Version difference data
══════
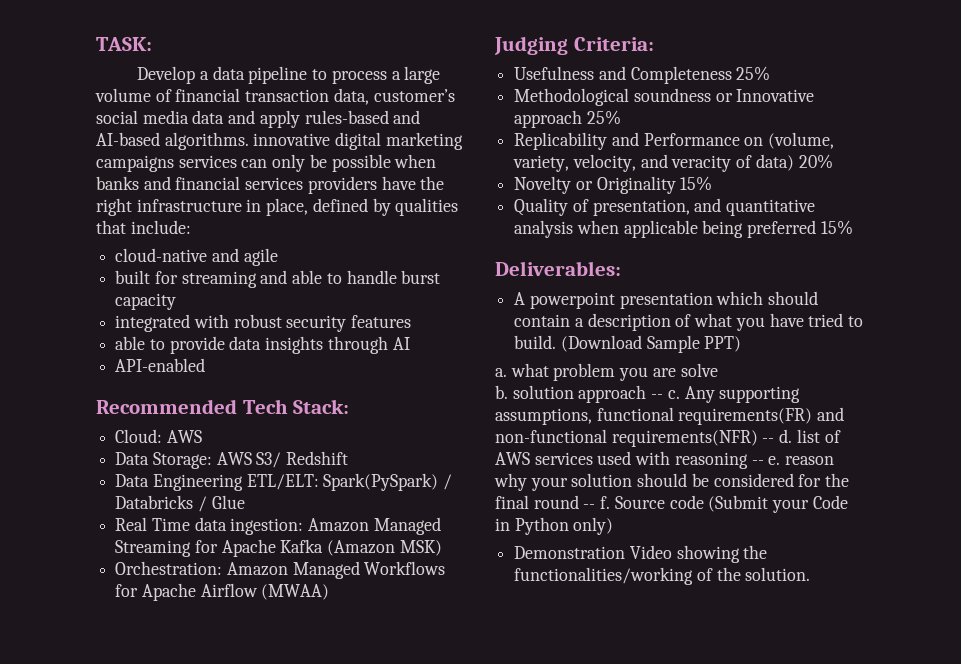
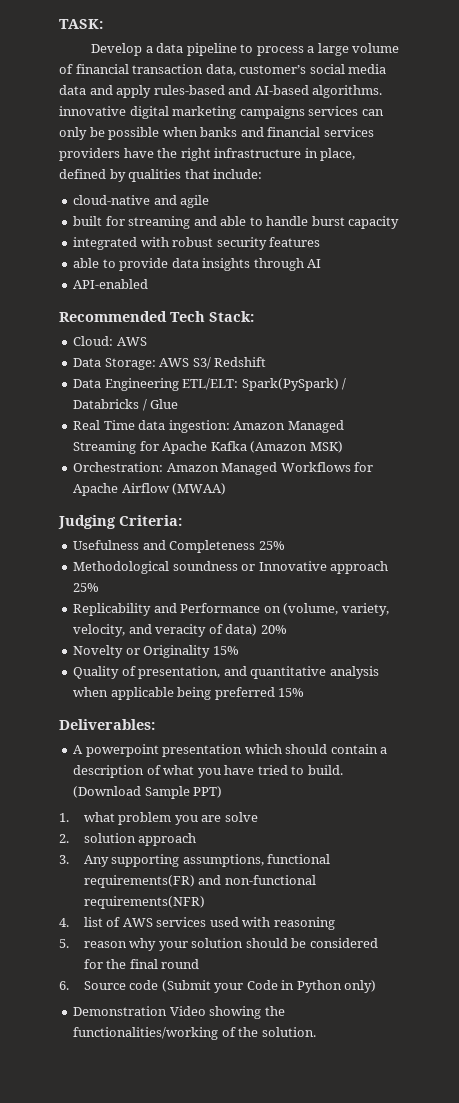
[495,368,507,377] a. -> [59,813,69,822] 1.
[495,385,508,399] b. -> [59,834,69,843] 2.
[651,390,680,399] -- c. -> [59,855,69,864] // 3.
[762,429,793,443] -- d. -> [59,918,69,927] // 4.
[751,456,781,465] -- e. -> [59,939,69,948] // 5.
[583,496,611,509] -- f. -> [59,981,69,990] // 6.

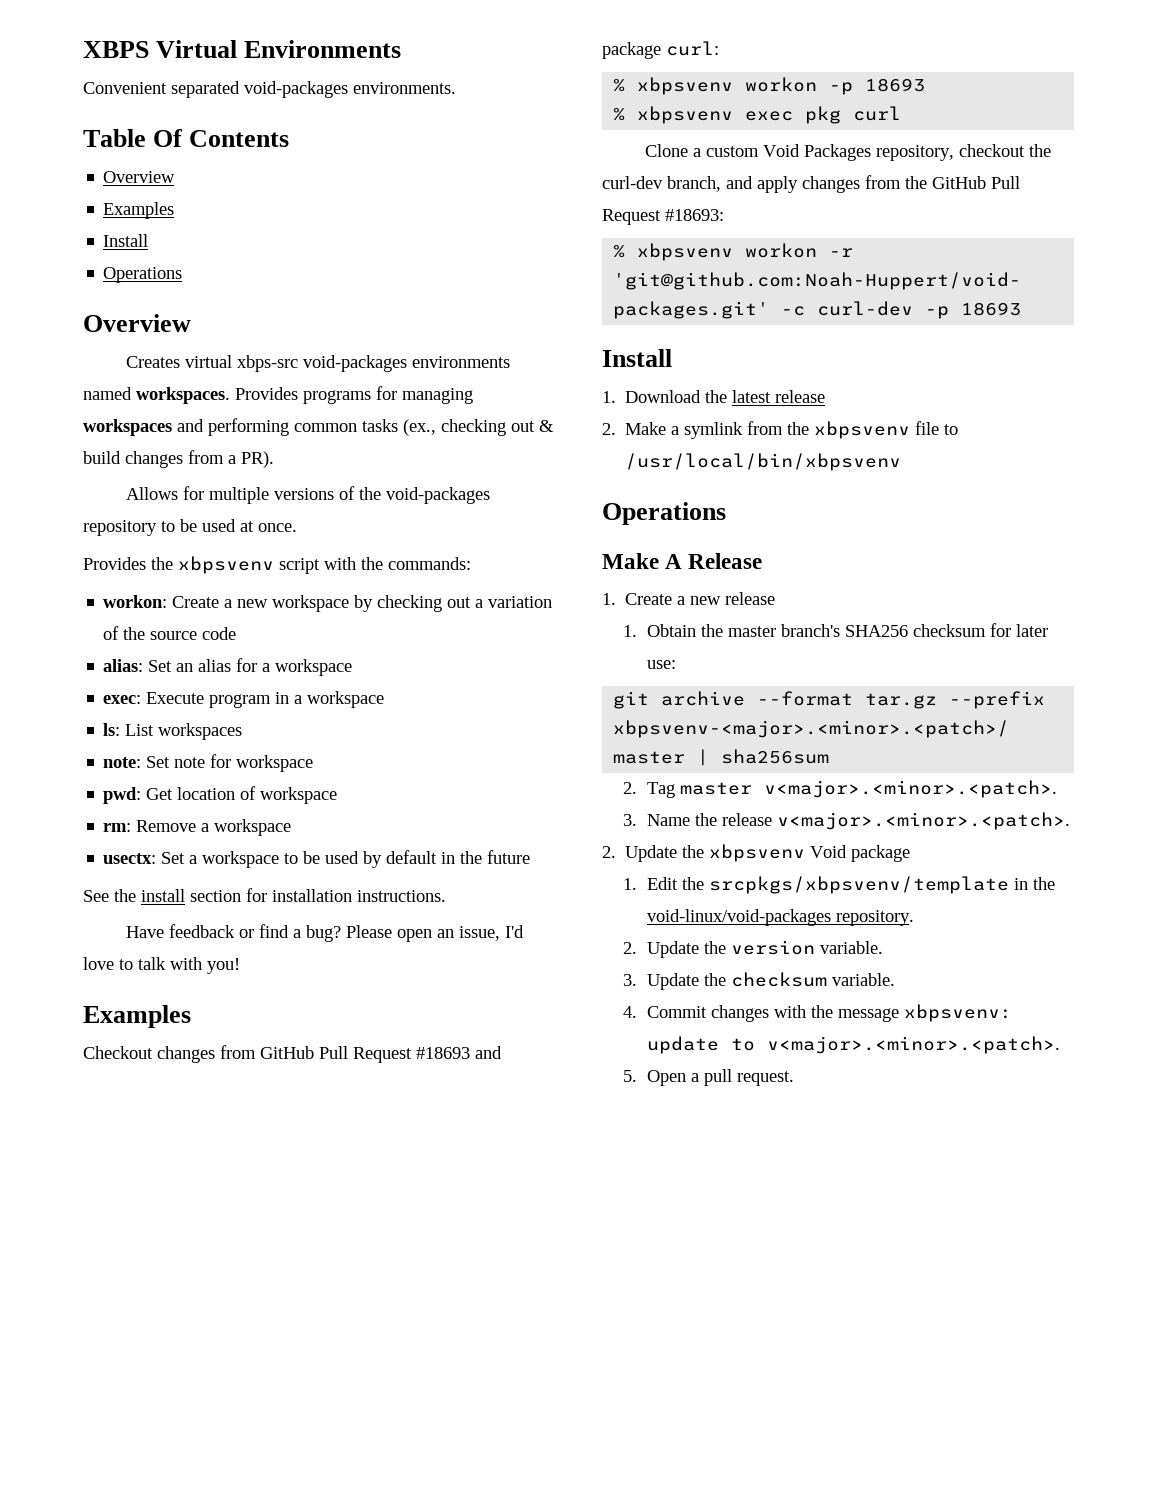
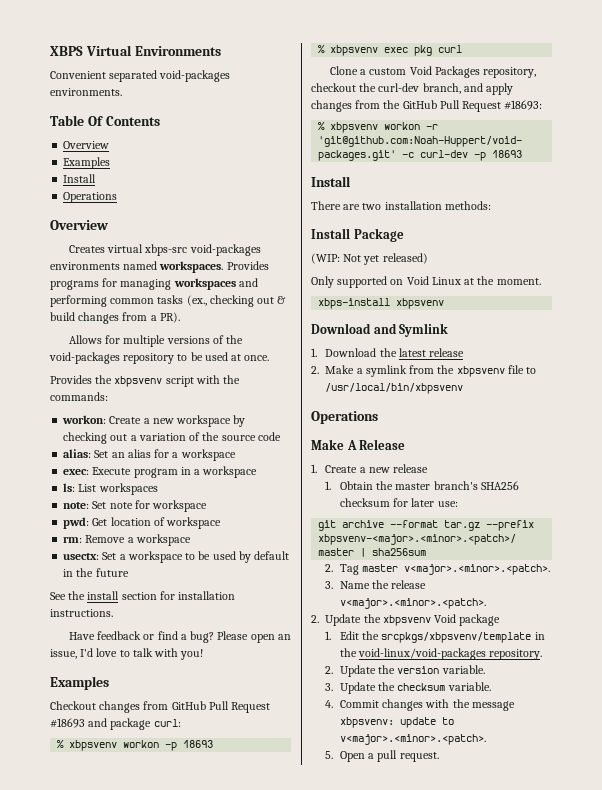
(672, 358) none -> [311,201,491,210] [311,228,404,242] [311,253,428,265] [311,276,541,288] [318,298,445,309] [311,323,449,337] // There are two installation methods: // Install Package // (WIP: Not yet released) // Only supported on Void Linux at the moment. // xbps-install xbpsvenv // Download and Symlink

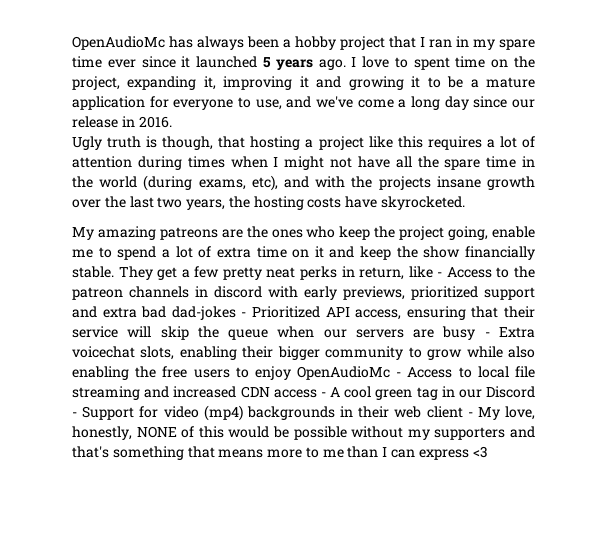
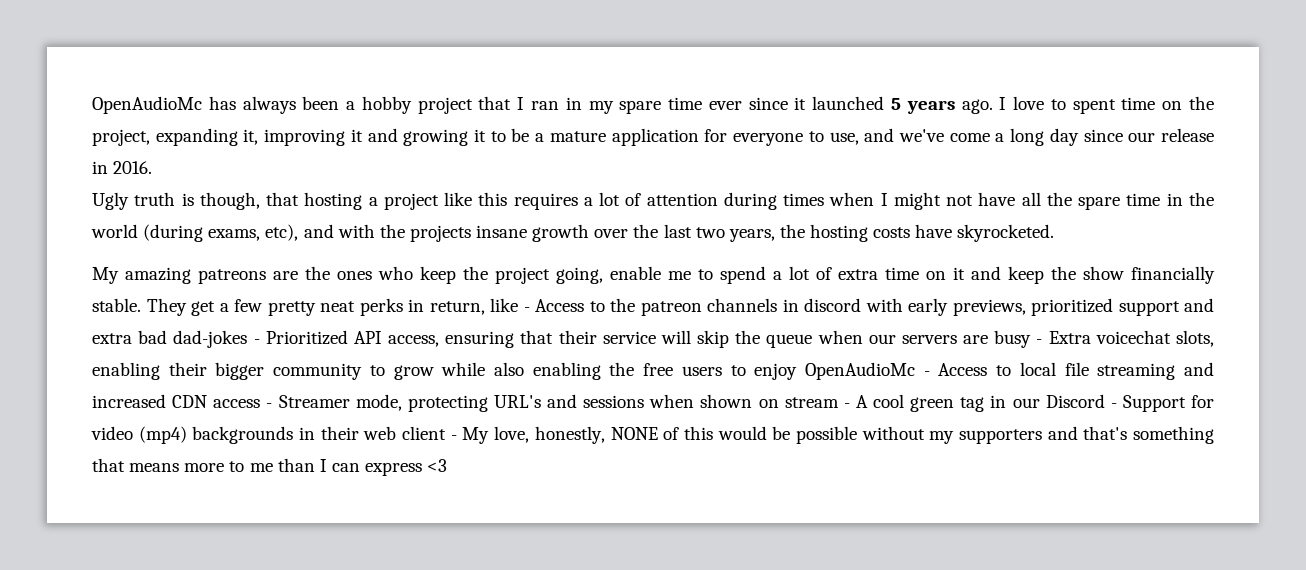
(326, 394) none -> [278,394,850,412] Streamer mode, protecting URL's and sessions when shown on stream -

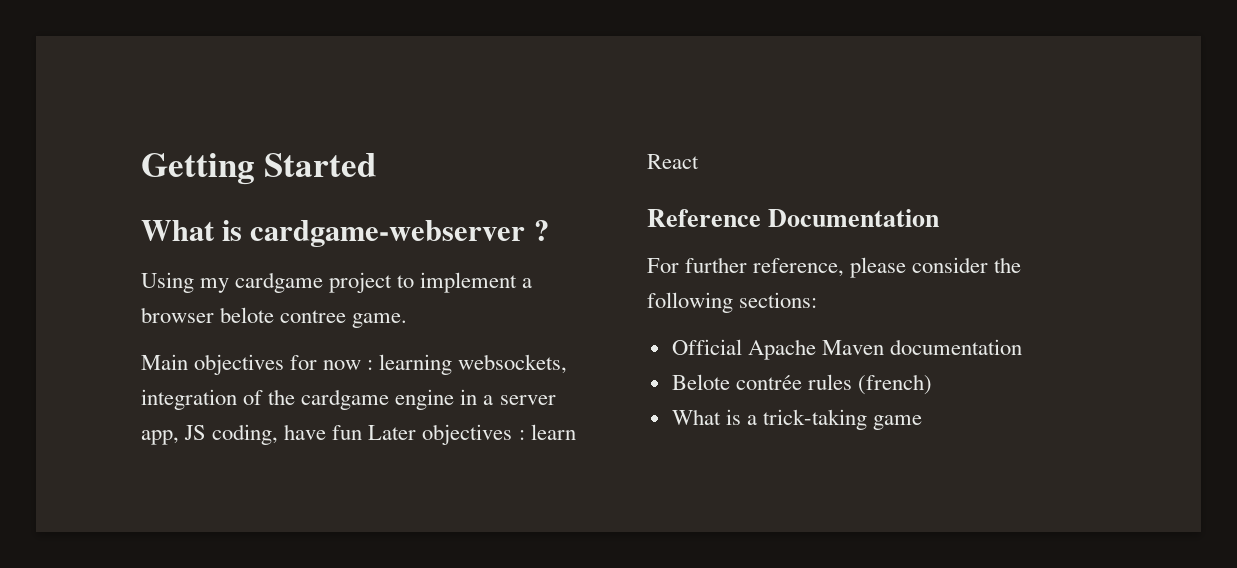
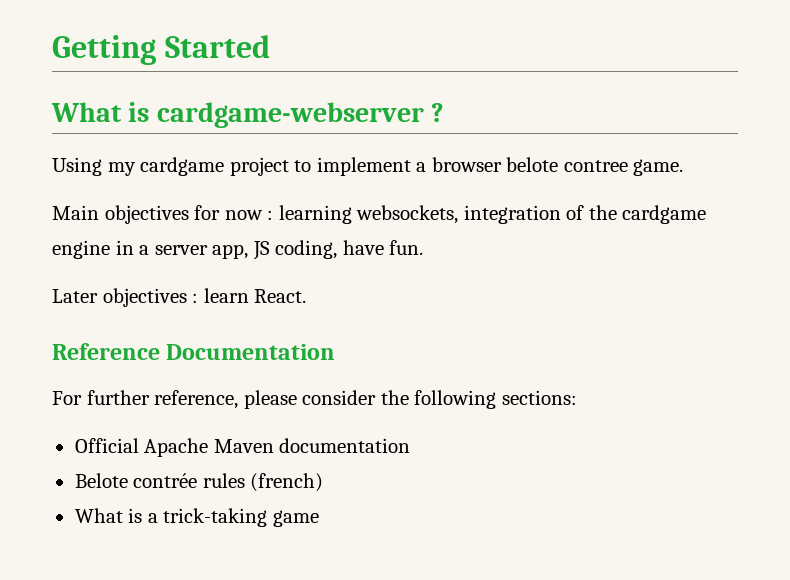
[332,425,363,440] fun -> [389,240,424,255] fun. //
[647,154,699,169] React -> [254,289,307,303] React.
══════
All lines above from the one with "[751,456,781,465] -- e." to the one with "[583,496,611,509] -- f.", inclusive, should be copied exactly, and no other lines.

[751,456,781,465] -- e. -> [59,939,69,948] // 5.
[583,496,611,509] -- f. -> [59,981,69,990] // 6.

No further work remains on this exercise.